Dealing With Old Age
Posted on December 6, 2010Nobody wants to get old, but few want to die young. So every birthday, we all just fondly remember the good old days as we thank our lucky stars that we made it another year.
Retirement policy in this country (and in the world) needs another look.
More and more people are living to 100 years. If someone retires at 60 and lives to a hundred, that means they are retired for about the same amount of years as they worked. The kicker is that they probably only had their top earnings in about 10 of those years.
If you did a poll of 70 year olds and asked them the question what is your biggest concern, I bet you a fairly high percentage of them would say, “outliving my money.”
That ain’t how it is supposed to be.
Social Security and Medicare have been wonderful programs for a lot of people who rely on these programs to keep them alive for their golden years. But these programs, especially Medicare, are becoming economically unsustainable for this country.
We can’t afford to pay to keep every 90 year old alive for another year with every medicine and procedure known to man and then also pay for our military, especially if we have 20 million 90 year olds hanging around. We just can’t.
But we have a moral dilemma that nobody wants to address. We can’t afford to pay for the health care of all of these people, but morally we can’t afford to let them just die.
Robert Samualson hits on this in his column in the Post today (http://www.washingtonpost.com/wp-dyn/content/article/2010/12/05/AR2010120503303.html?hpid=opinionsbox1) “What the Deficit Commission Left Out”: Modern democracies have created a new morality. Government benefits, once conferred, cannot be revoked. People expect them and consider them property rights. Just as government cannot randomly confiscate property, it cannot withdraw benefits without violating a moral code. The old-fashioned idea that government policies should serve the "national interest" has given way to inertia and squatters' rights. One task of the National Commission on Fiscal Responsibility and Reform - co-chaired by Erskine Bowles and Alan Simpson - was to discredit this self-serving morality. Otherwise, changing the budget will be hard, maybe impossible. If everyone feels morally entitled to existing benefits and tax breaks, public opinion will remain hopelessly muddled: desirous in the abstract of curbing budget deficits but adamant about keeping all of Social Security, Medicare and everything else. Politicians will be scared to make tough decisions for fear of voter reprisals. Unfortunately, Bowles and Simpson ducked this political challenge.”
I think they ducked it because they didn’t have much of a choice. They weren’t tasked with coming up with a new social contract between the people and their government. They were tasked with coming up with a plan to balance the budget.

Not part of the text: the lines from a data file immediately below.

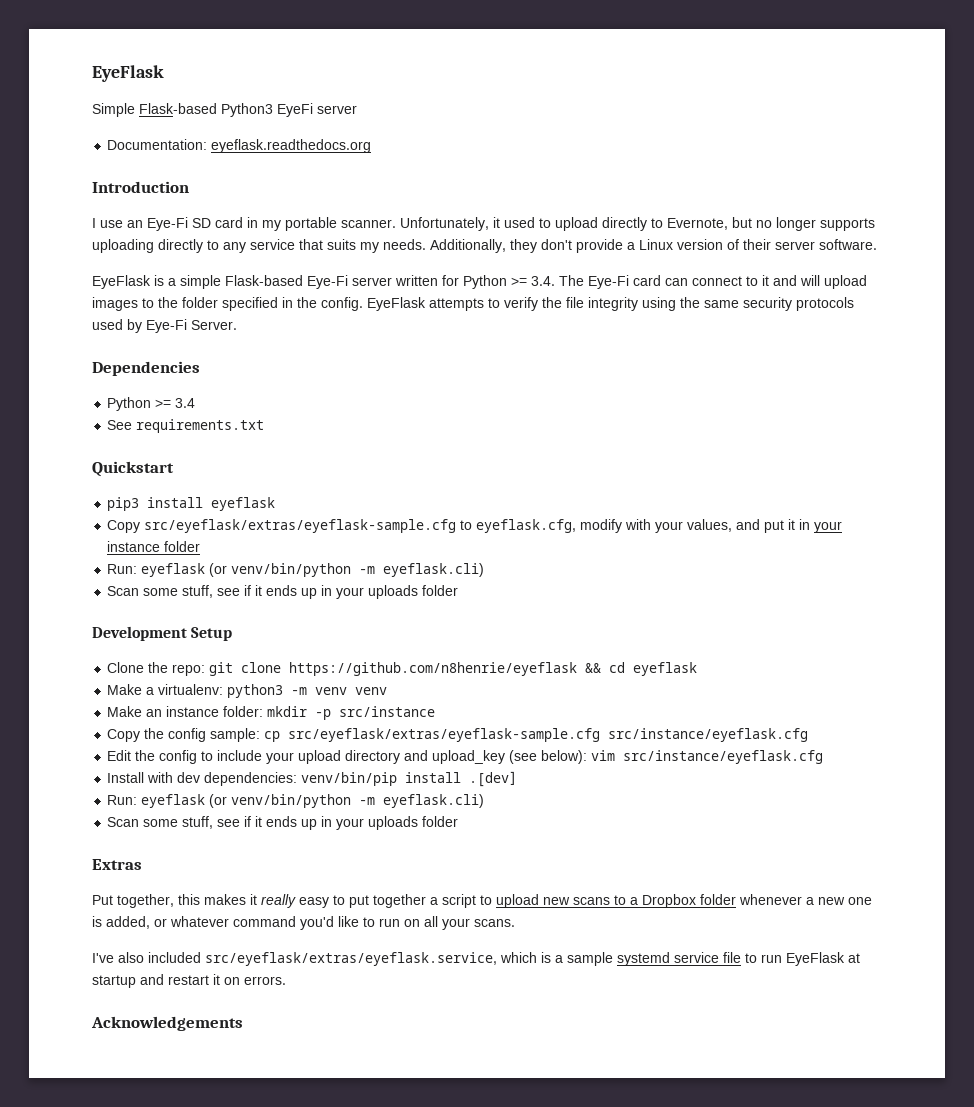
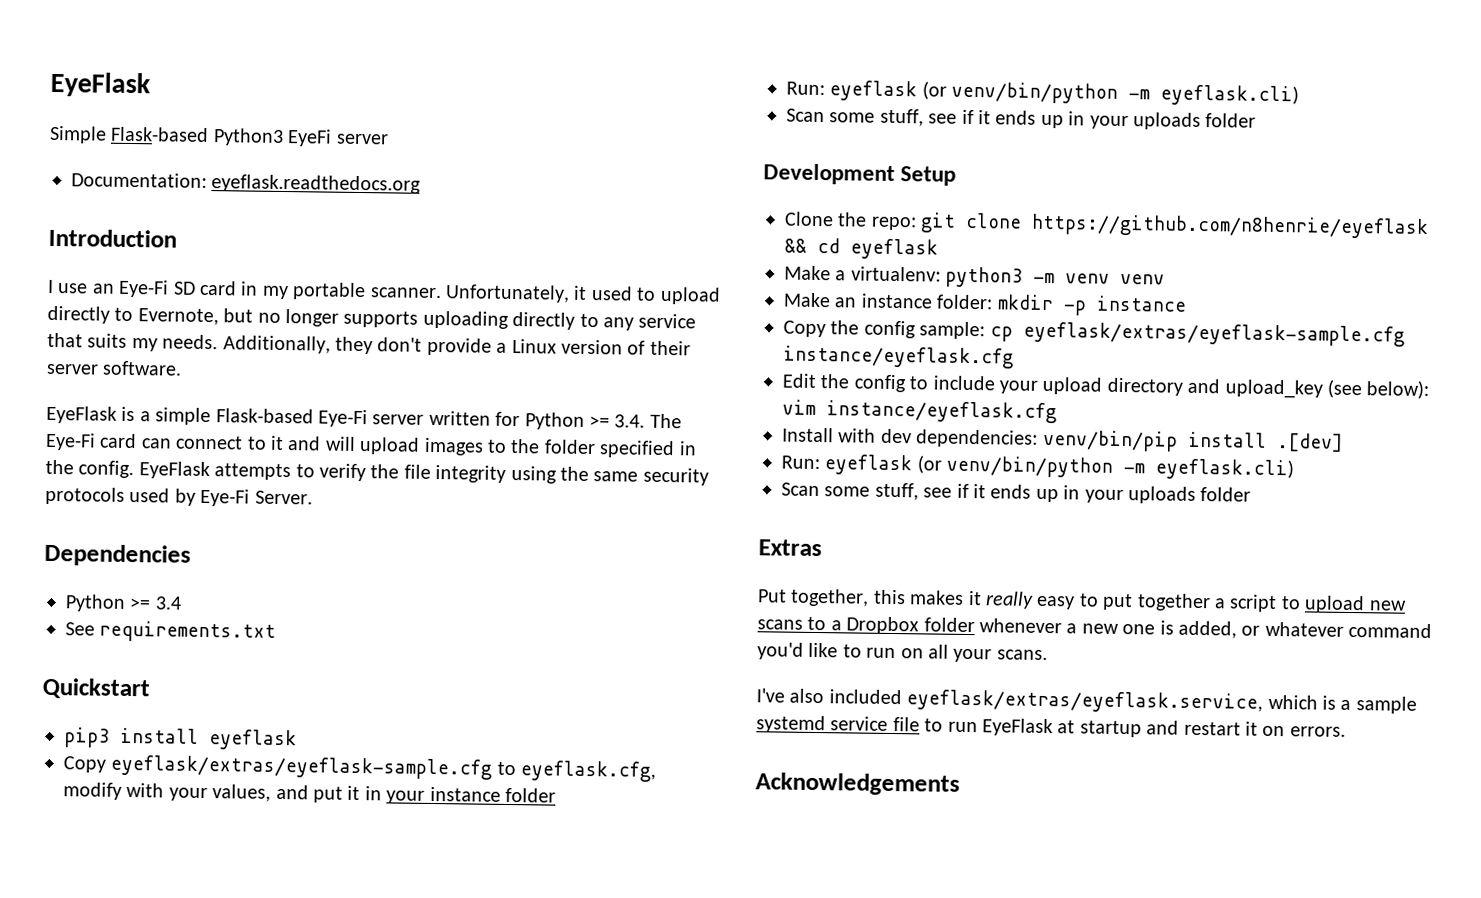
[144,519,457,533] src/eyeflask/extras/eyeflask-sample.cfg -> [110,754,493,780] eyeflask/extras/eyeflask-sample.cfg
[339,706,436,717] src/instance -> [1095,295,1187,312] instance
[288,728,809,742] src/eyeflask/extras/eyeflask-sample.cfg src/instance/eyeflask.cfg -> [1022,321,1405,347] [783,345,1014,369] eyeflask/extras/eyeflask-sample.cfg instance/eyeflask.cfg
[623,750,824,764] src/instance/eyeflask.cfg -> [826,400,1057,424] instance/eyeflask.cfg
[205,952,497,966] src/eyeflask/extras/eyeflask.service, -> [906,689,1264,714] eyeflask/extras/eyeflask.service,

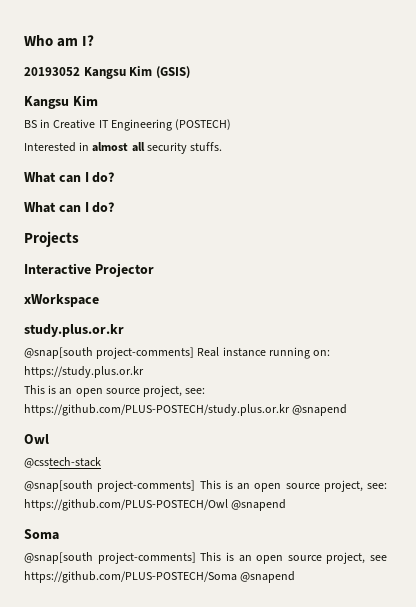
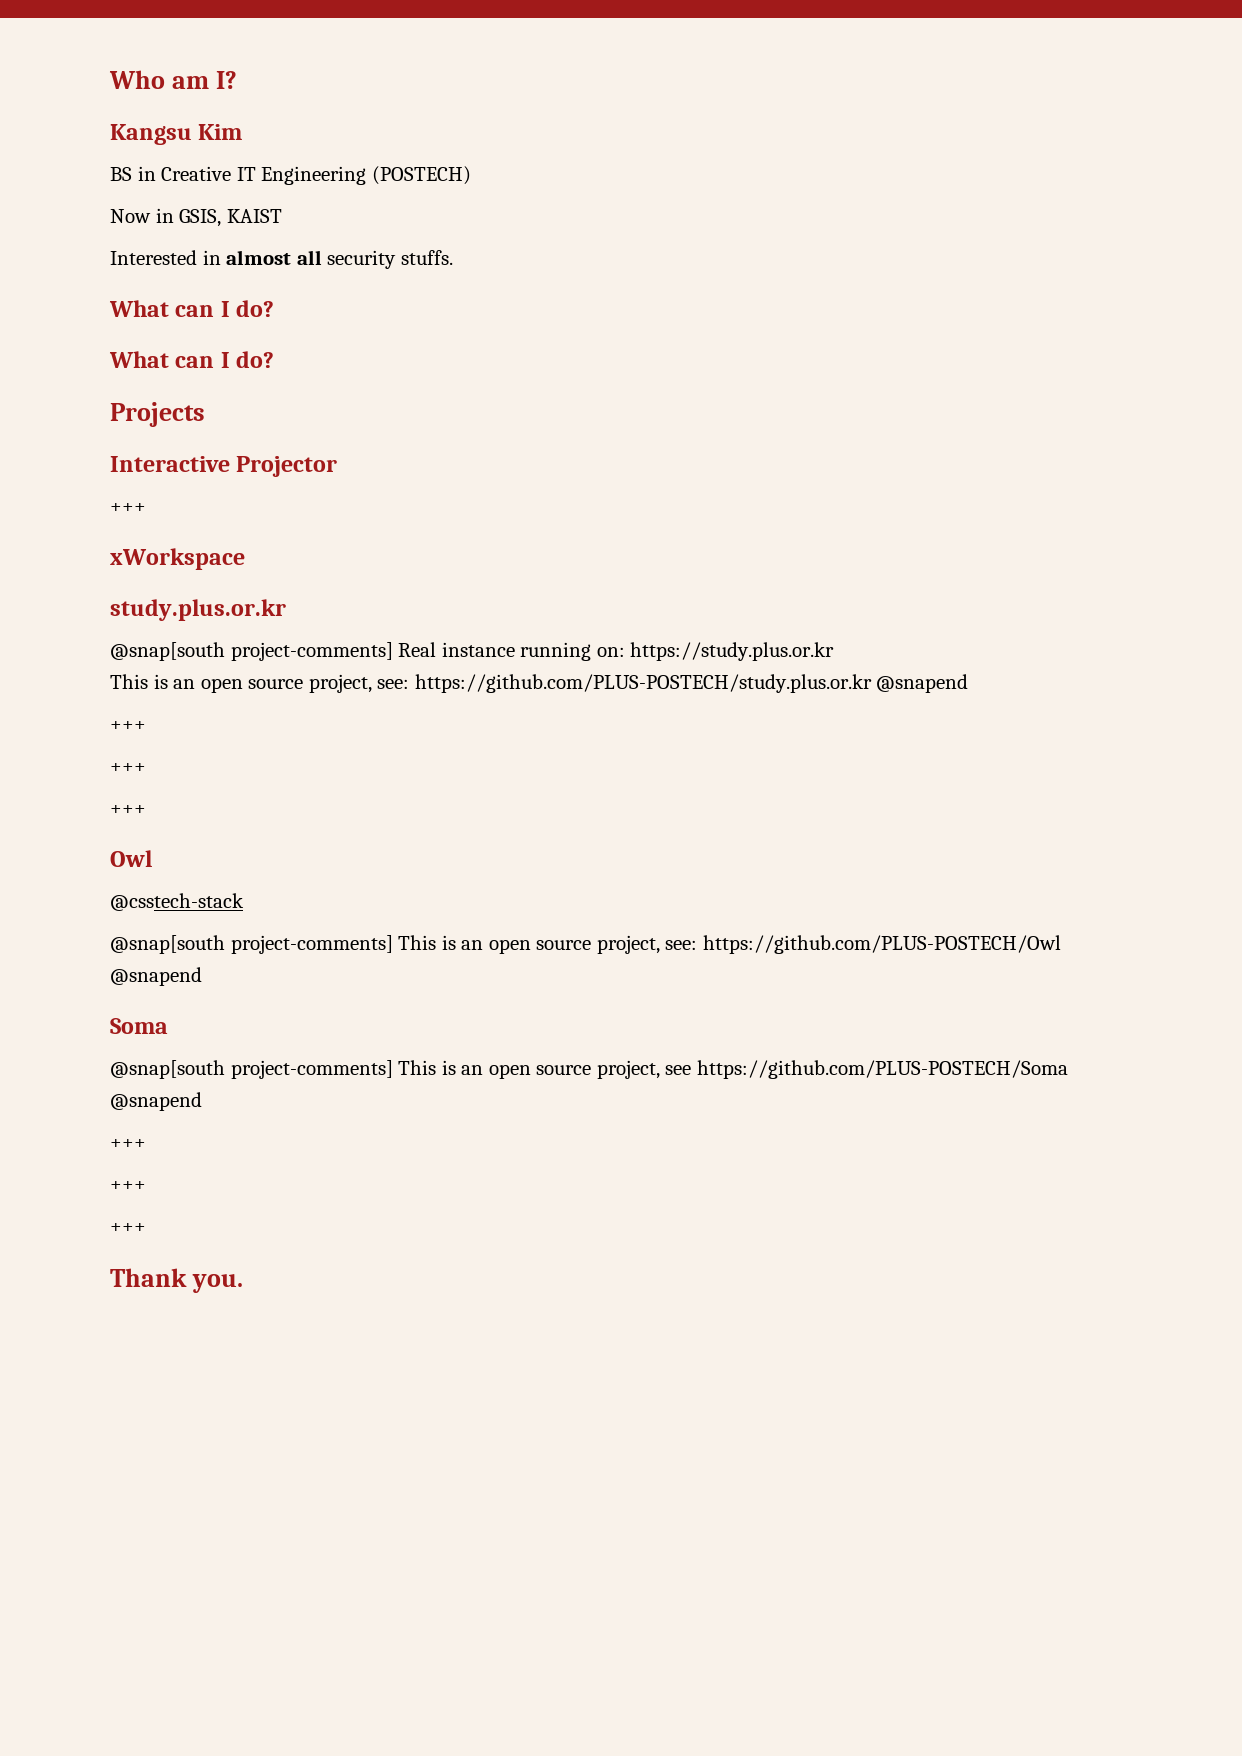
[24,66,190,79] // 20193052 Kangsu Kim (GSIS) -> (238, 80) none
(232, 124) none -> [110,208,282,227] // Now in GSIS, KAIST
(154, 270) none -> [110,503,146,513] // +++
(348, 410) none -> [110,721,146,731] [110,763,146,773] [110,805,146,815] // +++ // +++ // +++
(296, 577) none -> [110,1139,146,1149] [110,1181,146,1191] [110,1223,146,1233] [110,1268,244,1293] // +++ // +++ // +++ // Thank you.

But the two go hand-in-hand.
It is time for a new set of assumptions about how we age and how we work. We are still largely governed by an industrial-era mindset that assumes most people will do physical labor for most of their career, retire at age 65 and then die at age 70. We are also governed by a Depression-era mindset that states that people ought to retire at age 65 (or younger) to clear the way for jobs for younger Americans. That assumes that job creation is a zero-sum game, and that younger people bring the same skills to a job that older people will bring.
Of course, most Americans don’t do physical labor any more. Most people don’t die at age 70. And older Americans bring far different assets to the job (including wisdom, temperament, history etc), than younger employees who bring energy, ambition, and fresh ideas to the workplace.
We need to adapt our assumptions to the new realities. And that doesn’t mean just cutting benefits and letting old people fend for themselves.
I have two ideas.
First, provide tax incentives to keep older Americans on the payroll. Perhaps give companies tax credit for each older American they keep employed and then make it easier for these companies to shift some of the health care cost to Medicare.
One of the complaints I hear from older people is that they would love to work, but that nobody wants to hire them. That is a real problem, one that must be solved if we want to go ahead with the idea of raising the retirement age.
Second, we need to dramatically increase our investment in research into fighting Alzheimer’s disease and Parkinson’s disease. These debilitating illnesses are a far greater threat to our national budget picture than either cancer or heart disease. People with Alzheimer’s and Parkinson’s live a long time, but require constant and very expensive care.
We can’t raise the retirement age and then expect people with these diseases to traipse into work every day. It just doesn’t work.
We are all getting older as a society. We have to deal with it. Keeping older Americans productive and active is not only good for each one of us individually; it is essential if we ever want to get a grip on our long-term budget difficulties.